Am nächsten Morgen waschen Sie die Abschnitte dreimal mit PBS ergänzt mit 1%rinder Serumalbumin und 0.1%Triton X-100, oder PBT, bevor die Gewebe mit 0.3%Triton X-100 in PBS für 30 Minuten permeabilisieren. Waschen Sie die Abschnitte dreimal in PBT, wie gezeigt, bevor Sie jede unspezifische Bindung mit Blockiermittel blockieren, die mit 1% normalem Ziegenserum für eine Stunde ergänzt werden. Dann inkubieren Sie die Abschnitte über Nacht in den entsprechenden primären Antikörper von Interesse.
Helle Feldmikroskopbilder von primären 2D Speicheldrüsenabschnittskulturen zeigen das Vorhandensein von lebensfähigen Geweben für bis zu 30 Tage Kultur unter allen Konzentrationen der getesteten Serumergänzung. Die proliferative Kapazität dieser repräsentativ kultivierten Scheiben wurde durch Ki-67-Immunostainierung bewertet und dieser Marker wurde zu allen Zeitpunkten beobachtet. Ein niedriger Gehalt an Cleaved Caspase-3-positiven Zellen wurde auch zu allen Zeitpunkten beobachtet, wobei ein kleiner Anstieg an Tag 30 festgestellt wurde.
E-Cadherin Färbung wurde sowohl in der submandibulären und Ohrspeicheldrüsenscheiben während der 30-Tage-Kulturperiode beobachtet. Glatte Muskel-Actin-positive Zellen und zytoskelettale Organisation wurden auf ähnlichen Ebenen während der gesamten Kulturperiode nachgewiesen. In ähnlicher Weise wurden auch funktionelle Proteine wie Amylase und Aquaporin-5 nachgewiesen, obwohl am 14. Tag die Färbung granularer zu sein schien.

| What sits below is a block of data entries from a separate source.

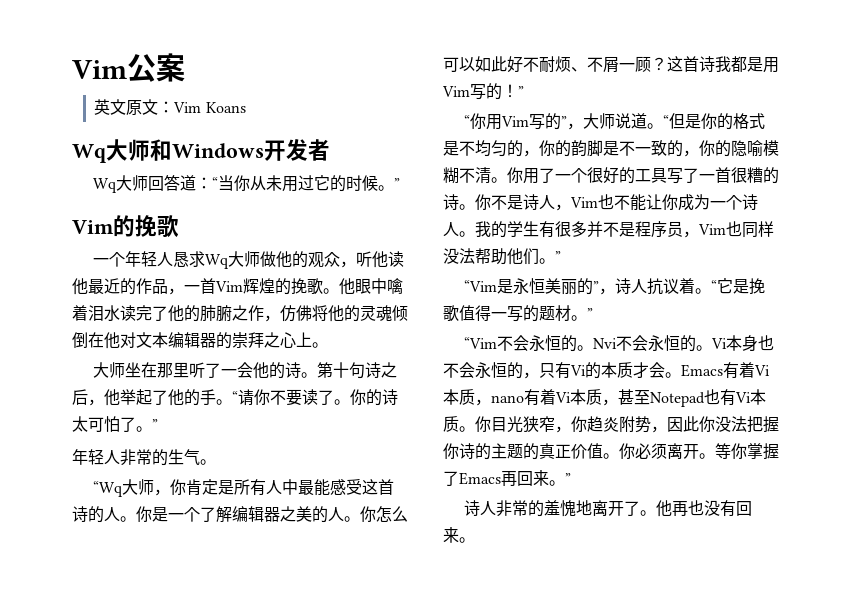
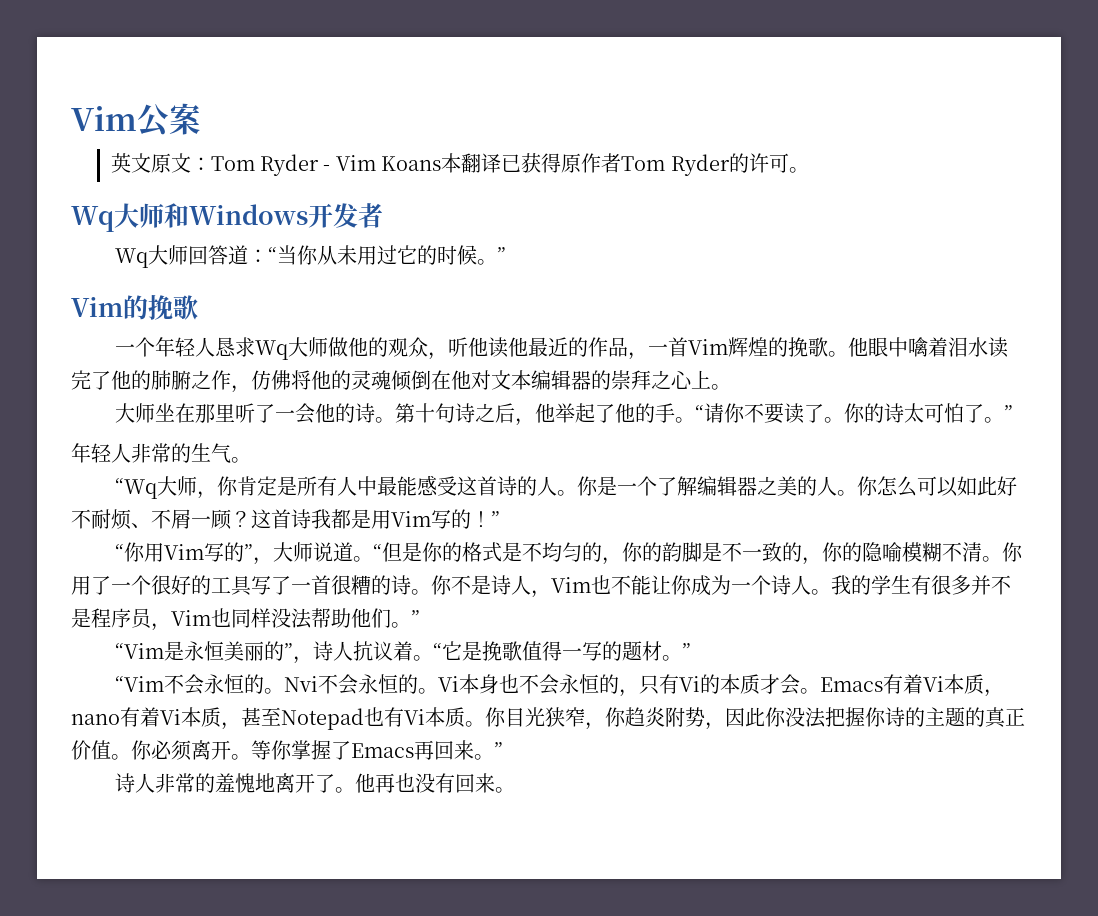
(175, 107) none -> [210,154,331,176] Tom Ryder -
(246, 107) none -> [441,153,809,176] 本翻译已获得原作者Tom Ryder的许可。

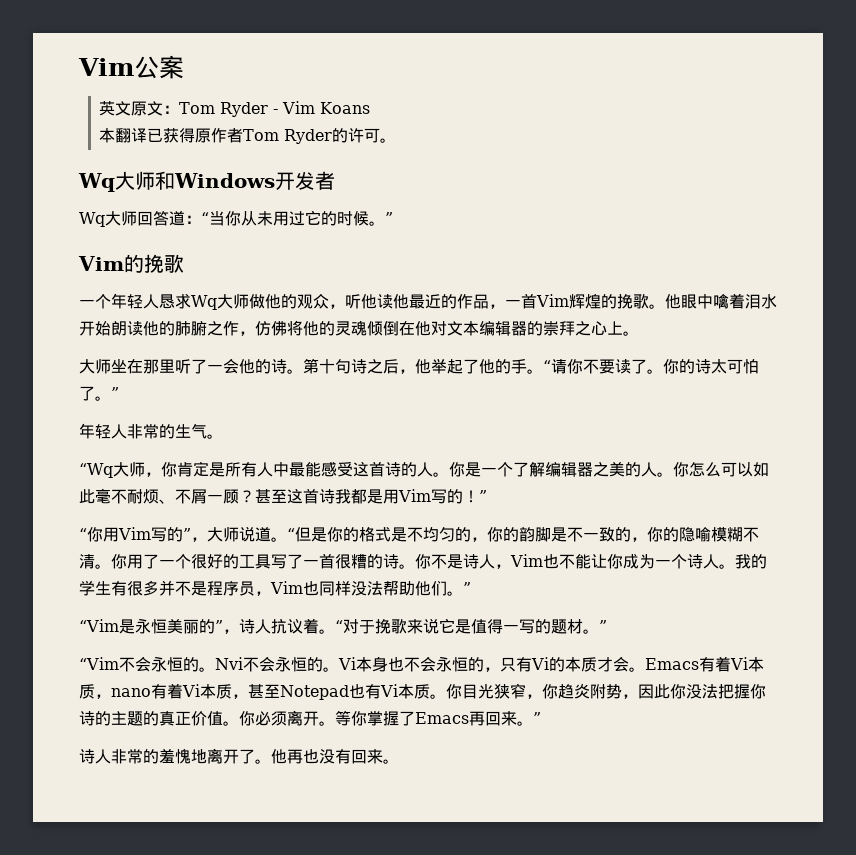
(442, 163) none -> (371, 108) //
[988,337,1009,358] [71,370,111,390] 读完了 -> [79,321,143,336] 开始朗读
[997,476,1018,496] 好 -> [95,488,111,504] 毫
(251, 519) none -> [255,489,287,503] 甚至
[442,641,523,661] 它是挽歌 -> [343,618,471,634] 对于挽歌来说它是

Im Gegensatz dazu wurden CD31 und TUBB3 während der gesamten Kulturperiode in beiden Drüsen nicht einheitlich ausgedrückt, was darauf hindeutet, dass es eine Vielfalt von Gewebebestandteilen gibt, die während des 30-tägigen Kulturzeitraums für unterschiedliche Zeiträume gepflegt werden. Bestrahlte Scheiben in beiden Drüsen imitierten ähnliche proliferative apoptotische und zytoskelettale Veränderungen, die in vivo beobachtet wurden. Seien Sie vorsichtig, wenn Sie die Abschnitte vom PBS-Bad im Vibratome auf die Kulturplatte und während der Färbungsverfahren bewegen, da die Abschnitte klein und empfindlich sind.
Die Schnittkulturen können mit den meisten Zelllinienkulturmethoden behandelt werden, mit dem zusätzlichen Vorteil, unter Bedingungen zu sein, die enger mit in vivo verwandt sind. Wir gehen davon aus, dass dies eine leistungsstarke Technik für andere Forscher sein wird, um sie in ihre Experimente zu integrieren. Die Klinge auf dem Vibratom ist scharf und kann schwierig sein, so müde bei der Handhabung zu setzen.
Auch Trypan-Blaufarbstoff ist giftig und krebserregend, also folgen Sie allen PP-Richtlinien.